Cuando yo pasé, muchachos, el caballo estaba echado
Cuando yo pasé, muchachos, el caballo estaba echado

EVARISTO MARÍN

20/10/2019 05:00 am



Por siempre, Cumaná es –y será– la poesía de Andrés Eloy Blanco, la gloria de Sucre, la intemperancia de José Francisco Bermúdez. Lección de pasado, hermoso legado de presente. Eso es también Cumaná. “…la mano mojada de faena, la fruta de la mano ardua de cáscaras y muelle de corazón”. Caigüire es una larga calle que va al encuentro del golfo de Cariaco, por entre ese resplandor rojizo y negruzco de añejos tejados. El Manzanares es un canto a la frondosidad y al verdor. Al paso de su río, Cumaná tiene nombre sonoro, heredad de cumanagotos, azules de serranías de El Turimiquire. Las Charas y Pan de Azúcar prolongan, desde Cumanacoa, el dulzor de las cosechas, y Cumaná es entonces níspero y aguacate, jojoto y cambural, piña, gofio, casabe que se deshace entre las manos y ritmo alegre, costeño, de estribillo: 


Ay, Cumaná, quien te viera
y por tus calles paseara 
y a San Francisco fuera 
a misa de madrugada. 

Me queda la emoción de un largo y lejano conversar con Miguel Angel Marval. Su presencia nos acercó –con rumor de oleajes en San Luis y la amistad de Juan Gutiérrez y Domingo Luis Mendoza– a un muy diáfano entender de la fraternidad entre Margarita y Cumaná. Esa hermandad tiene, en mucho, el decir andaluz, los mismos apellidos, la misma alegre y dicharachera manera de ser, el gusto por la picardía humorística y el chiste, la pasión por el mar, por la música y por el canto.

Patiños y Salazares, Noriegas, Matas, Marcanos, Estabas, González. Andrés Eloy siempre habría de recordar cuando su padre estuvo confinado en Margarita –por opositor a Cipriano Castro, en los comienzos del siglo XX– y los margariteños, sin poderle ofrendar al valor de sus consultas médicas algo más que cariño y agradecimiento, le llevaban a la familia Blanco frutas de La Asunción y cestas con huevos y gallinas. 

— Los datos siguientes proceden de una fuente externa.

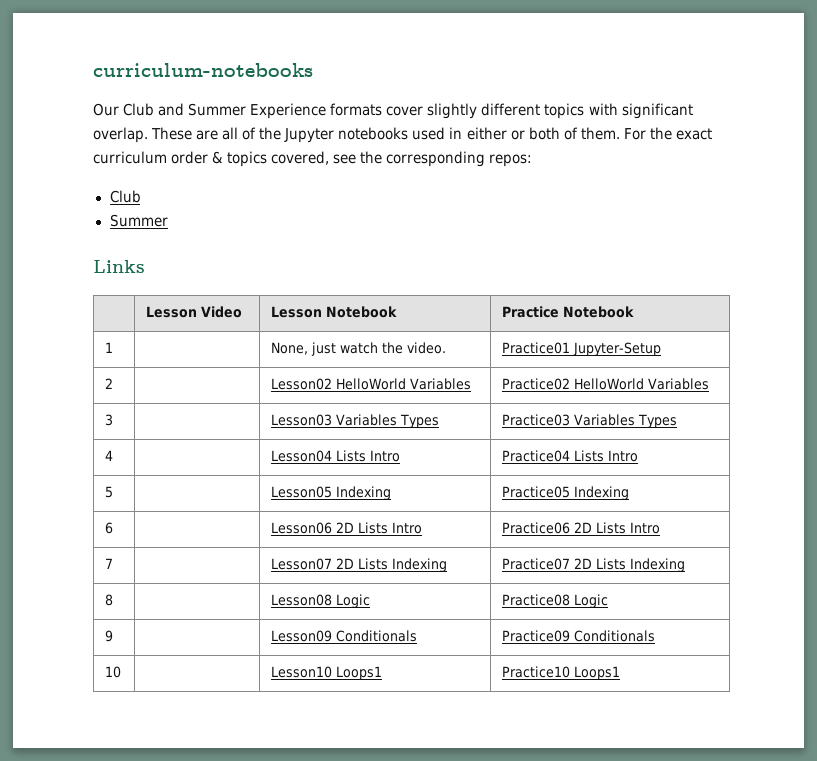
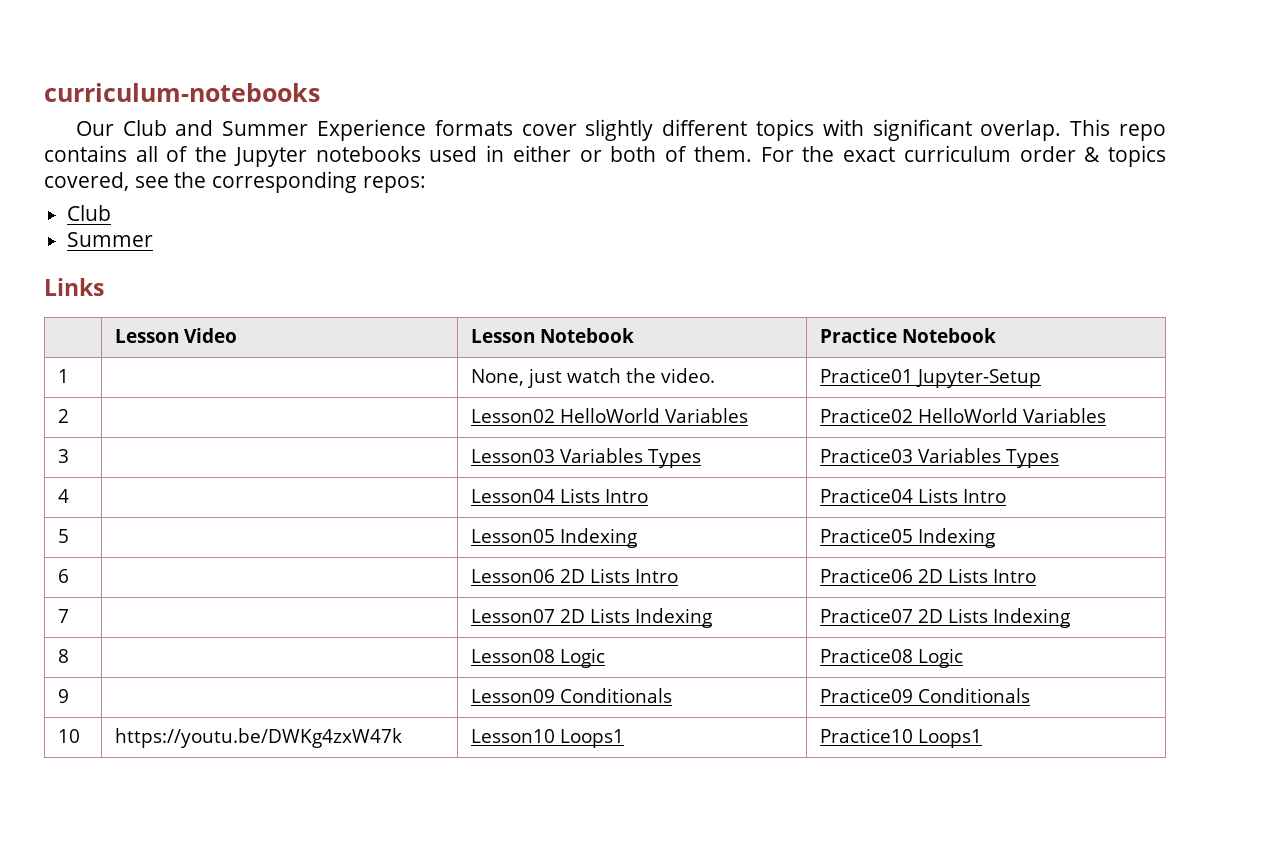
- These are all of the Jupyter notebooks used in either or both of them.
+ This repo contains all of the Jupyter notebooks used in either or both of them.
- 10 | | Lesson10 Loops1 | Practice10 Loops1
+ 10 | https://youtu.be/DWKg4zxW47k | Lesson10 Loops1 | Practice10 Loops1

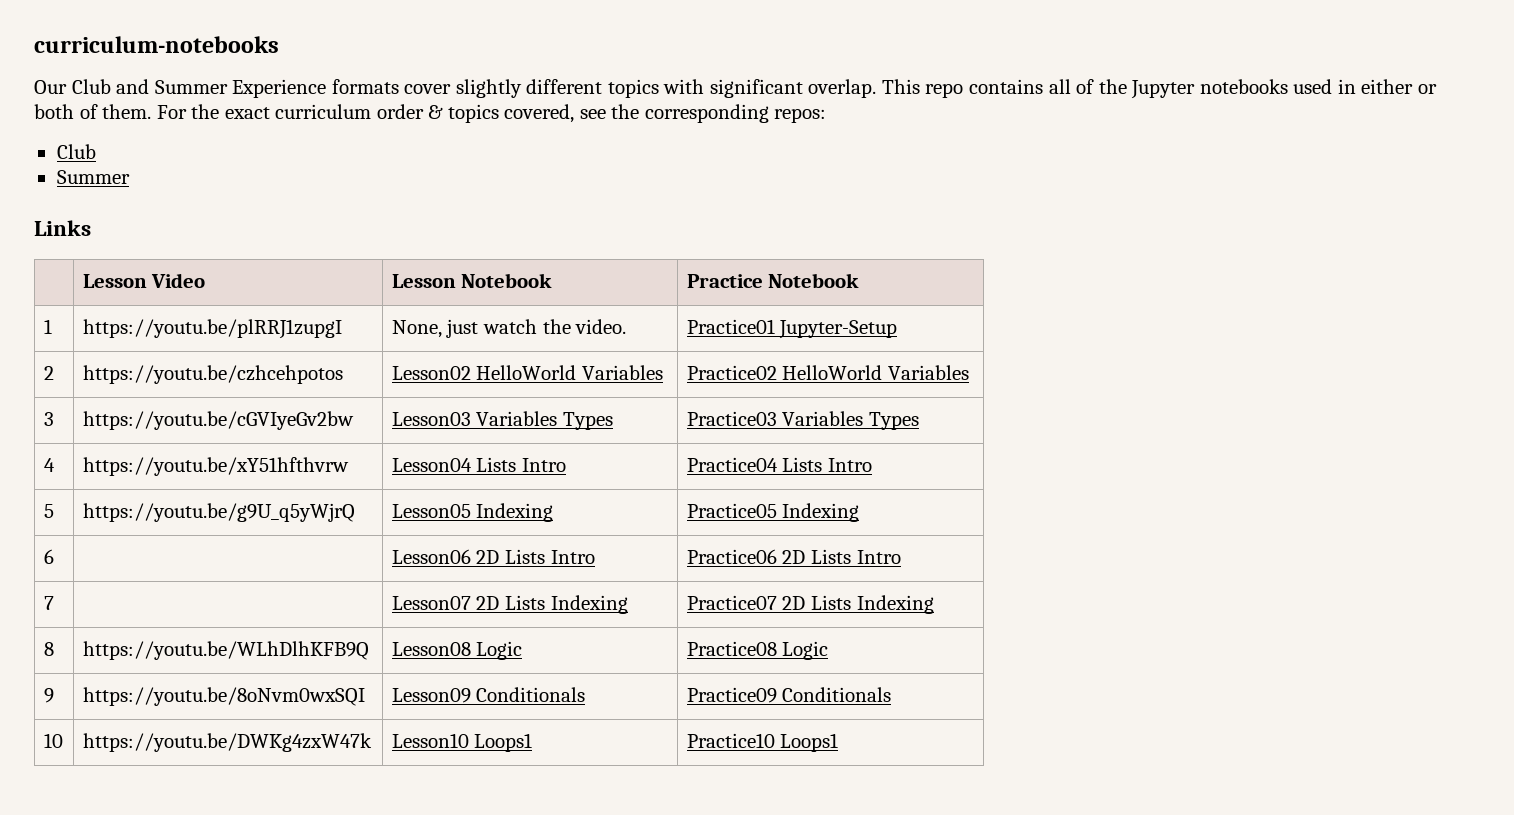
- 1 | | None, just watch the video. | Practice01 Jupyter-Setup
+ 1 | https://youtu.be/plRRJ1zupgI | None, just watch the video. | Practice01 Jupyter-Setup
- 2 | | Lesson02 HelloWorld Variables | Practice02 HelloWorld Variables
+ 2 | https://youtu.be/czhcehpotos | Lesson02 HelloWorld Variables | Practice02 HelloWorld Variables
- 3 | | Lesson03 Variables Types | Practice03 Variables Types
+ 3 | https://youtu.be/cGVIyeGv2bw | Lesson03 Variables Types | Practice03 Variables Types
- 4 | | Lesson04 Lists Intro | Practice04 Lists Intro
+ 4 | https://youtu.be/xY51hfthvrw | Lesson04 Lists Intro | Practice04 Lists Intro
- 5 | | Lesson05 Indexing | Practice05 Indexing
+ 5 | https://youtu.be/g9U_q5yWjrQ | Lesson05 Indexing | Practice05 Indexing
- 8 | | Lesson08 Logic | Practice08 Logic
+ 8 | https://youtu.be/WLhDlhKFB9Q | Lesson08 Logic | Practice08 Logic
- 9 | | Lesson09 Conditionals | Practice09 Conditionals
+ 9 | https://youtu.be/8oNvm0wxSQI | Lesson09 Conditionals | Practice09 Conditionals

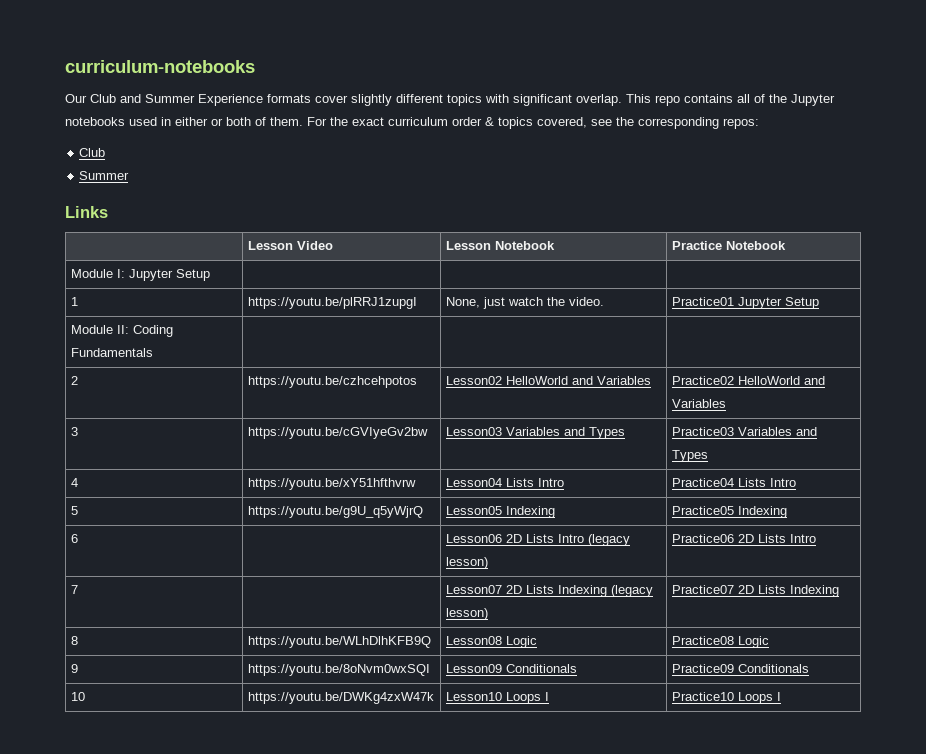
+ Module I: Jupyter Setup | | |
- 1 | https://youtu.be/plRRJ1zupgI | None, just watch the video. | Practice01 Jupyter-Setup
+ 1 | https://youtu.be/plRRJ1zupgI | None, just watch the video. | Practice01 Jupyter Setup
+ Module II: Coding Fundamentals | | |
- 2 | https://youtu.be/czhcehpotos | Lesson02 HelloWorld Variables | Practice02 HelloWorld Variables
+ 2 | https://youtu.be/czhcehpotos | Lesson02 HelloWorld and Variables | Practice02 HelloWorld and Variables
- 3 | https://youtu.be/cGVIyeGv2bw | Lesson03 Variables Types | Practice03 Variables Types
+ 3 | https://youtu.be/cGVIyeGv2bw | Lesson03 Variables and Types | Practice03 Variables and Types
- 6 | | Lesson06 2D Lists Intro | Practice06 2D Lists Intro
+ 6 | | Lesson06 2D Lists Intro (legacy lesson) | Practice06 2D Lists Intro
- 7 | | Lesson07 2D Lists Indexing | Practice07 2D Lists Indexing
+ 7 | | Lesson07 2D Lists Indexing (legacy lesson) | Practice07 2D Lists Indexing
- 10 | https://youtu.be/DWKg4zxW47k | Lesson10 Loops1 | Practice10 Loops1
+ 10 | https://youtu.be/DWKg4zxW47k | Lesson10 Loops I | Practice10 Loops I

En la Elegía a la Madre, A Un Año de tu Luz, está el recuerdo de su estancia margariteña. 
“Y la Virgen del Valle y del vallero,
perla para los buzos hacia arriba, 
madre del mar y de su marinero.” 

Pueblo abierto hacia los más lejanos confines del hombre, Cumaná tiene un barrio que se llama El Brasil y otro que se nombra Trinidad. El azul sin límites de las fronteras del mar. El cumanés de antes y los de ahora han tenido, como el margariteño, predilección por el cuatro y el truco, irrenunciable vocación por la porfía y las apuestas. Miguel Angel Marval, quien viene de sangre insular –de esa árida latitud de Las Marvales, cercana a la Laguna de la Arestinga, llegaron sus abuelos– da vigencia a la anécdota. Para Marval, los cumaneses más porfiados son los de Chiclana.  

De su voz y de sus vivencias escuché que cuando erigieron a Sucre su estatua en el Parque Gran Mariscal de Ayacucho, era muy común que en medio de la admiración que tal hecho suscitó, se reunieran allí cada domingo muchos parroquianos a conversar bajo frondosa sombra.


El cocotal y el bote cansado de faenas en el resplandor azul del golfo

Félix Patiño, legendario personaje de Chiclana, con gran aficción por la “caña blanca”, cierto día se empeñó en decir que el caballo del Mariscal había amanecido “con una pata encogida”, y se abrió en apuesta con su primo Ricardo –borrachos los dos, en horas mañaneras de un domingo– para saber si la pata delantera más corta del caballo es la derecha o la izquierda. Un cuarto de botella de ron El Muco sería el trofeo.

“Dígame Ud. Don Pedro, que es Maestro y todo lo sabe –y Patiño se interpuso al paso de Pedro Marval, tío abuelo de Miguel Angel y recordado preceptor escolar de Caigüire– cuando yo llegué esta mañana de Chiclana, el caballo del Mariscal tenía una pata más encogida que las otras. “¿Sabe usted cuál será?”. Pedro Marval, viéndolos en aquél estado de “jumera”, compendió al vuelo que aquello eran puras ganas de porfiar y les ofreció con su chispa margariteña, esta muy suspicaz y oportuna respuesta: “Sinceramente, muchachos, no lo sé. Cuando yo pasé muy temprano para el mercado, el caballo del Mariscal estaba echado...” y siguió hacia su casa, sonriente, con ganas de convertir en sancocho el mero fresco recién comprado.